Médicos voltam ao trabalho nas emergências de PE

O fim do impasse entre médicos demissionários das emergências dos hospitais públicos e o governo estadual, através de acordo aprovado em assembléia na noite de ontem, pôs fim à crise iniciada há cerca de quatro meses. Mesmo demissionários, os médicos voltaram naturalmente ao trabalho nas emergências depois do acordo, porque os pedidos de exoneração encaminhados pelo Sindicato dos Médicos de Pernambuco (Simepe) não foram homologados pelo governo.

Agência Estado |

Mas as emergências ainda continuam em situação complicada. Hoje, a emergência do Hospital da Restauração - a maior do Estado - recebeu o dobro da sua capacidade. Situação semelhante se repetiu na emergência do Hospital Getúlio Vargas, mesmo com o retorno dos profissionais. Mantida a orientação de receber exclusivamente os casos muito graves nas emergências, a expectativa dos diretores dos hospitais é a de que a situação irá se regularizar aos poucos.
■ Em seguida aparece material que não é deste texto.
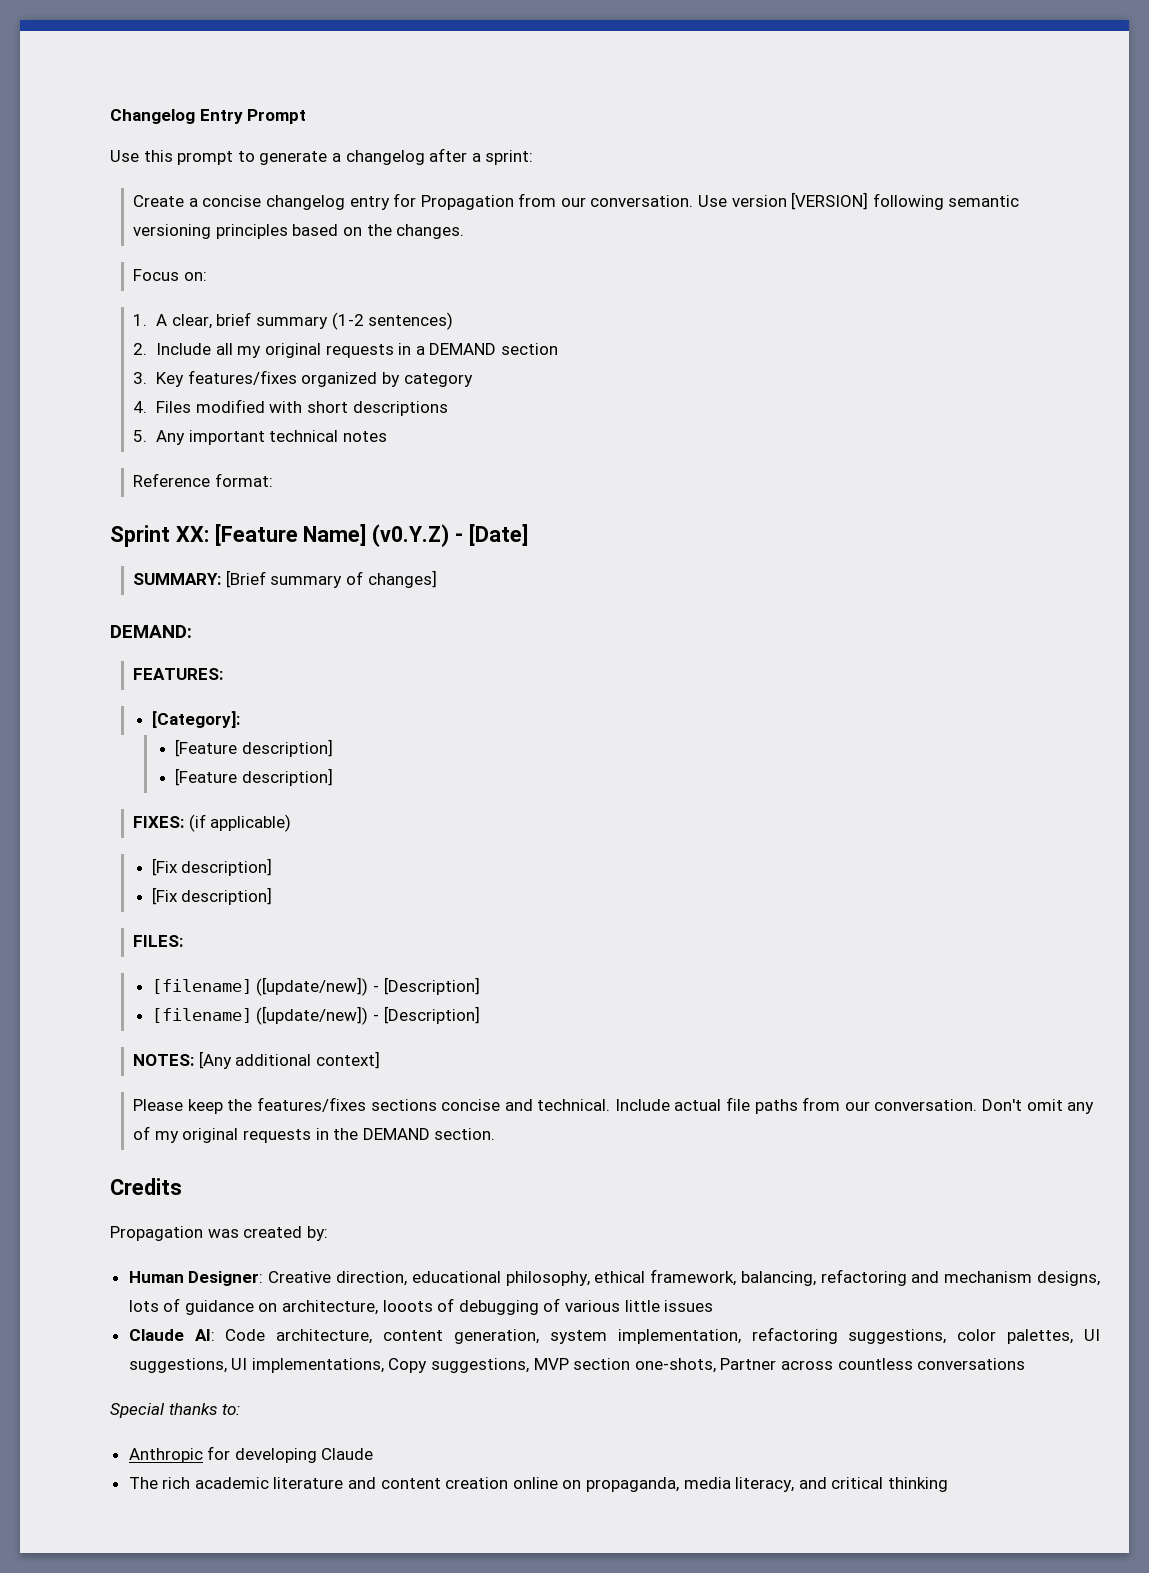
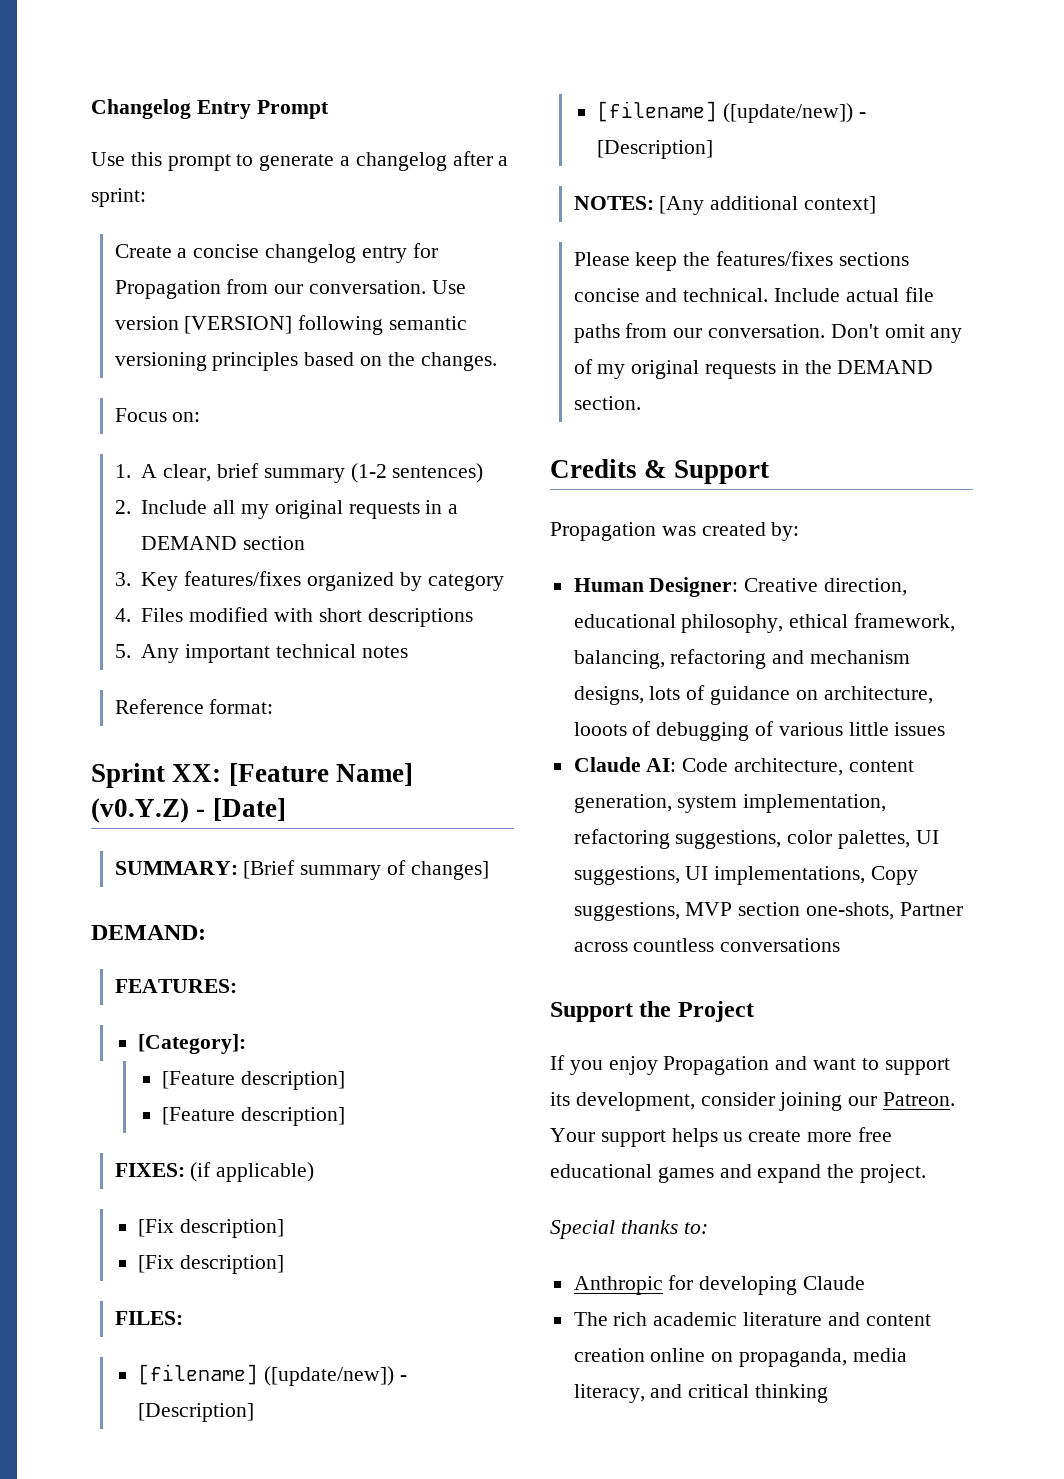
- Credits
+ Credits & Support
+ Support the Project
+ If you enjoy Propagation and want to support its development, consider joining our Patreon. Your support helps us create more free educational games and expand the project.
Para isso, o Simepe irá cobrar o cumprimento de itens do acordo assinado com o governo que inclui - entre outros - contratação temporária de médicos para reposição de profissionais e garantia de escalas integrais, aprimoramento de política de compra e distribuição de medicamentos e suprimento de leitos para atender às necessidades das unidades.

Os médicos plantonistas e diaristas terão reajuste de 61% no salário-base escalonado em três vezes. De imediato os plantonistas passam de R$ 2,9 mil para R$ 3,8 mil e chegam a R$ 5 mil em setembro de 2010. Os diaristas, que ganhavam R$ 1,9 mil passam a ter um salário de R$ 2,528,00 e alcançam R$ 3.060,00 em junho de 2010. A gratificação de produtividade será de R$ 400,00 para todos.

Mais greve

Depois de uma paralisação de advertência realizada ontem, contra a criação de fundação pública de direito privado para gerir a saúde em Pernambuco, o Sindicato dos Trabalhadores de Saúde e Seguridade Social de Pernambuco (SindSaúde) decidiu entrar em greve por tempo indeterminado a partir de segunda-feira.

O sindicato abrange enfermeiros, laboratoristas, técnicos, auxiliares de enfermagem e pessoal da administração. Diante das dificuldades que poderão ocorrer com a paralisação, o hospital de campanha das Forças Armadas, que funciona desde o dia 8 de setembro, atendendo por dia cerca de 40 pessoas com problemas simples e de baixa complexidade, vai continuar instalado no Recife.